- Origin: Brooklyn, New York
- Genres: Rock & roll
- Years active: 1949–1958
- Labels: Boulevard, RCA Victor
- Past members: Tommy Romano; Russ Gilberto; Phil Benti; Teddy Randazzo; Jackie Farrell;

= The Three Chuckles =

The Three Chuckles were an early American rock & roll group from Brooklyn, New York, United States.

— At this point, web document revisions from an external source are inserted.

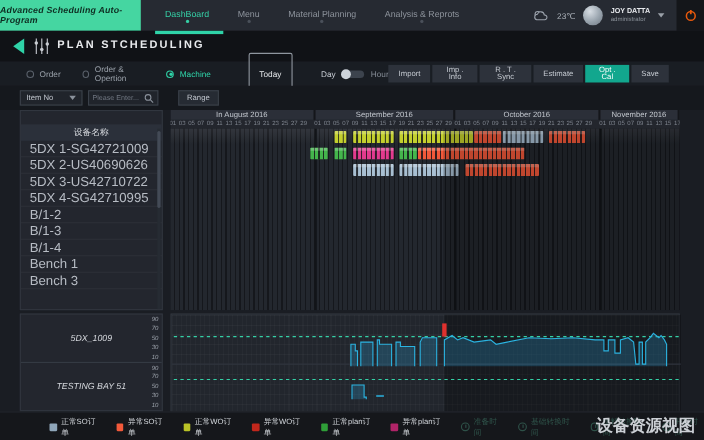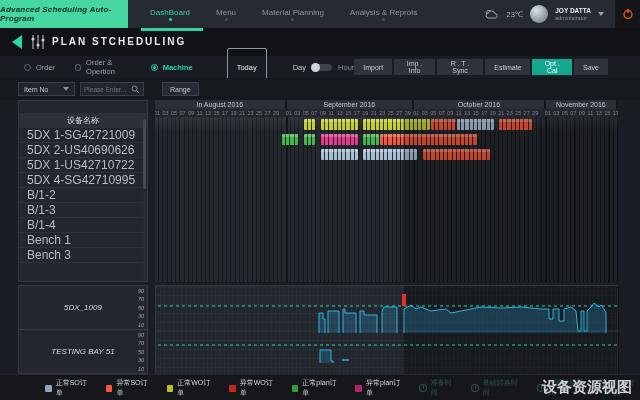--- a/index.html
+++ b/index.html
@@ -50,7 +50,7 @@
   .radio.sel .circle::after { content:""; position:absolute; left:1.5px; top:1.5px; width:3px; height:3px;
     border-radius:50%; background:#2fd3a8; }
   .radio .rlbl { font-size:7.5px; color:#9aa1aa; }
-  .radio.sel .rlbl { color:#2fd3a8;font-weight:bold; }
+  .radio.sel .rlbl { color:#2fd3a8; }
   .todaybtn { margin-left:34px; padding:14px 9px; border:1px solid #8f969f; border-radius:2px;
     background:transparent; color:#e4e7ea; font-size:7.5px; cursor:pointer; }
   .dhwrap { display:flex; align-items:center; gap:6px; margin-left:26px; }

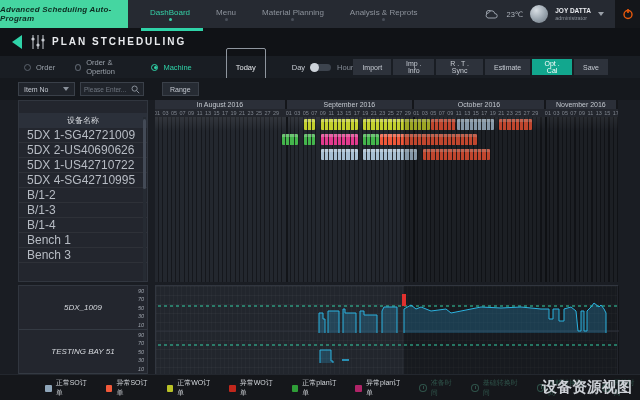--- a/index.html
+++ b/index.html
@@ -246,7 +246,7 @@
     <div id="machine-rows">
         <div class="mrow">5DX 1-SG42721009</div>
         <div class="mrow">5DX 2-US40690626</div>
-        <div class="mrow">5DX 1-US42710722</div>
+        <div class="mrow">5DX 3-US42710722</div>
         <div class="mrow">5DX 4-SG42710995</div>
         <div class="mrow">B/1-2</div>
         <div class="mrow">B/1-3</div>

Although designated rock & roll by contemporary observers, the sound of The Three Chuckles is closer to vocal pop, in hindsight. They formed in 1949, naming themselves after a popular candy of the day, and played East Coast establishments. Original accordionist/keyboardist Phil Benti left the group in the mid-1950s and was replaced with Teddy Randazzo, then a teenager. In 1954, they recorded a song called "Runaround", written by a truck driver named Cirino Colacrai, and released it on Boulevard Records as the B-side to "At Last You Understand". The single was picked up for national distribution by RCA Victor, and "Runaround" became a hit, peaking at No. 20 on the US national chart.

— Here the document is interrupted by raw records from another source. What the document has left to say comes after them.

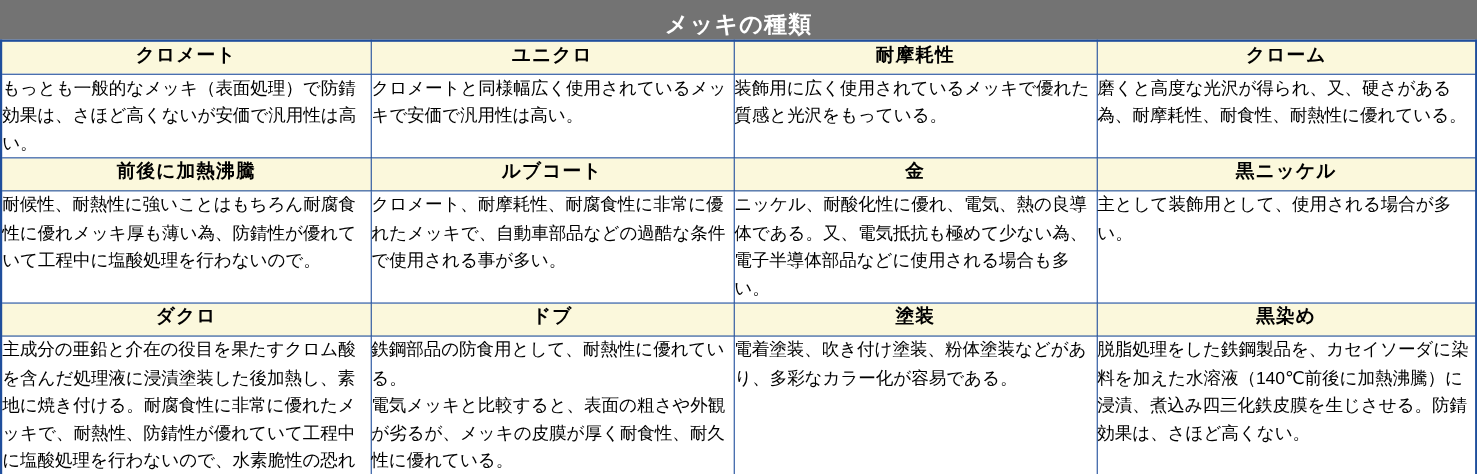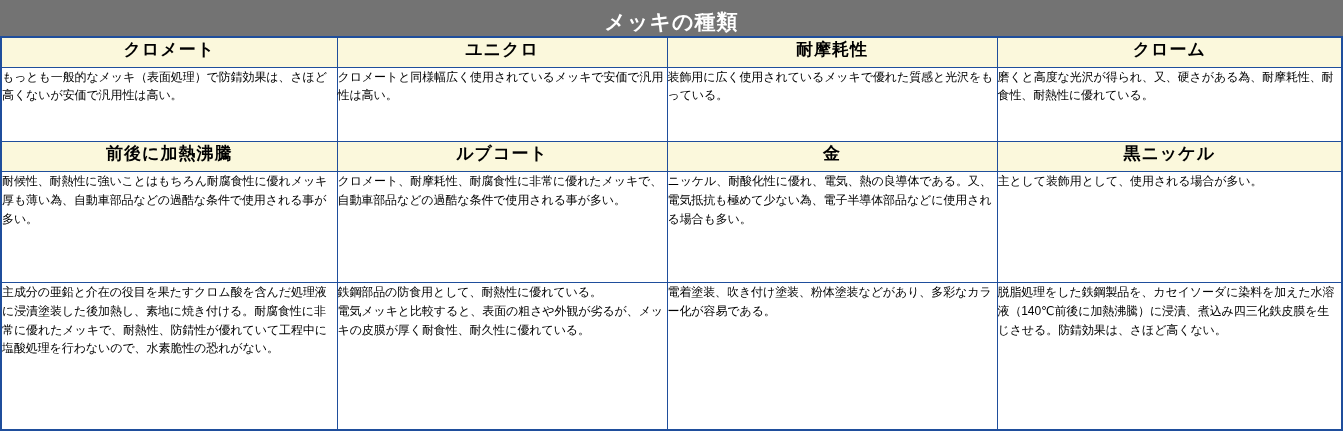--- a/index.html
+++ b/index.html
@@ -75,7 +75,7 @@
   }
   td.body {
     background: #ffffff;
-    font-size: 12px;
+    font-size: 16px;
     color: #000000;
     line-height: 1.58;
     padding: 5px 6px 6px 7px;

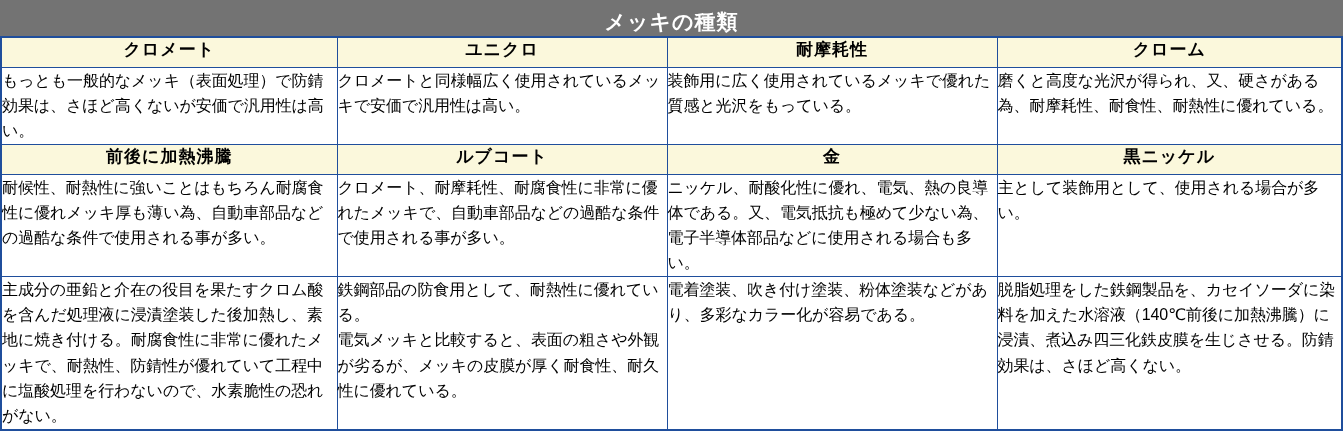--- a/index.html
+++ b/index.html
@@ -124,7 +124,7 @@
           <td class="hdr">黒ニッケル</td>
         </tr>
         <tr>
-          <td class="body">耐候性、耐熱性に強いことはもちろん耐腐食性に優れメッキ厚も薄い為、自動車部品などの過酷な条件で使用される事が多い。</td>
+          <td class="body">耐候性、耐熱性に強いことはもちろん耐腐食性に優れメッキ厚も薄い為、防錆性が優れていて工程中に塩酸処理を行わないので。</td>
           <td class="body">クロメート、耐摩耗性、耐腐食性に非常に優れたメッキで、自動車部品などの過酷な条件で使用される事が多い。</td>
           <td class="body">ニッケル、耐酸化性に優れ、電気、熱の良導体である。又、電気抵抗も極めて少ない為、電子半導体部品などに使用される場合も多い。</td>
           <td class="body">主として装飾用として、使用される場合が多い。</td>

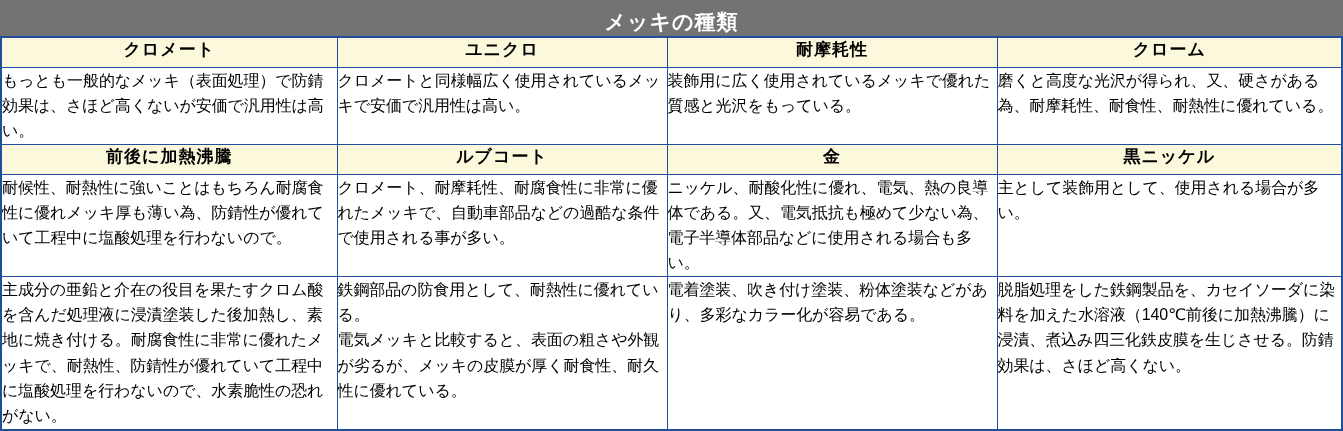--- a/index.html
+++ b/index.html
@@ -130,6 +130,12 @@
           <td class="body">主として装飾用として、使用される場合が多い。</td>
         </tr>
 
+        <tr class="row-h1">
+          <td class="hdr">ダクロ</td>
+          <td class="hdr">ドブ</td>
+          <td class="hdr">塗装</td>
+          <td class="hdr">黒染め</td>
+        </tr>
         <tr>
           <td class="body">主成分の亜鉛と介在の役目を果たすクロム酸を含んだ処理液に浸漬塗装した後加熱し、素地に焼き付ける。耐腐食性に非常に優れたメッキで、耐熱性、防錆性が優れていて工程中に塩酸処理を行わないので、水素脆性の恐れがない。</td>
           <td class="body">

With their newfound fame, Randazzo became the lead singer and songwriter. They scored two further hits on the new Billboard charts: "Times Two, I Love You" (No. 67, 1955) and "And the Angels Sing" (No. 70, 1956). In 1956 the Three Chuckles performed the song "Cinnamon Sinner" in the movie, The Girl Can't Help It. Also in 1956, Alan Freed offered them a spot in his movie Rock, Rock, Rock; following this Randazzo left the group for a solo career. Jackie Farrell joined after Randazzo left, but the group did not return to record, and broke up by 1958. Randazzo recorded solo.

In 1997, Collectables Records issued a collection of Three Chuckles songs on CD.

Russ Gilberto (real name Thomas J. Gilberto) died on February 28, 1981, at the age of 60. Phil Benti (real name Philip Bentivegna) died in Nassau, New York, on January 10, 1983, at the age of 52. Teddy Randazzo died in Orlando, Florida on November 21, 2003, at the age of 68. Tommy Romano continued in the music industry, performing into the 1970s. He died on February 13, 2013, at the age of 84.

==Members==
- Tommy Romano - vocals, guitar
- Tommy "Russ" Gilberto - vocals, bass
- Phil Benti - accordion
- Teddy Randazzo - accordion, vocals
- Jackie Farrell - accordion

==Album discography==
- The Three Chuckles (RCA Victor, 1956), with Marty Gold and His Orchestra
- We're Gonna Rock Tonight (Patti, n.d.)
===Compilation===
- Golden Classics (Collectibles, 1997)
- Golden Oldies (Essential Media, n.d.)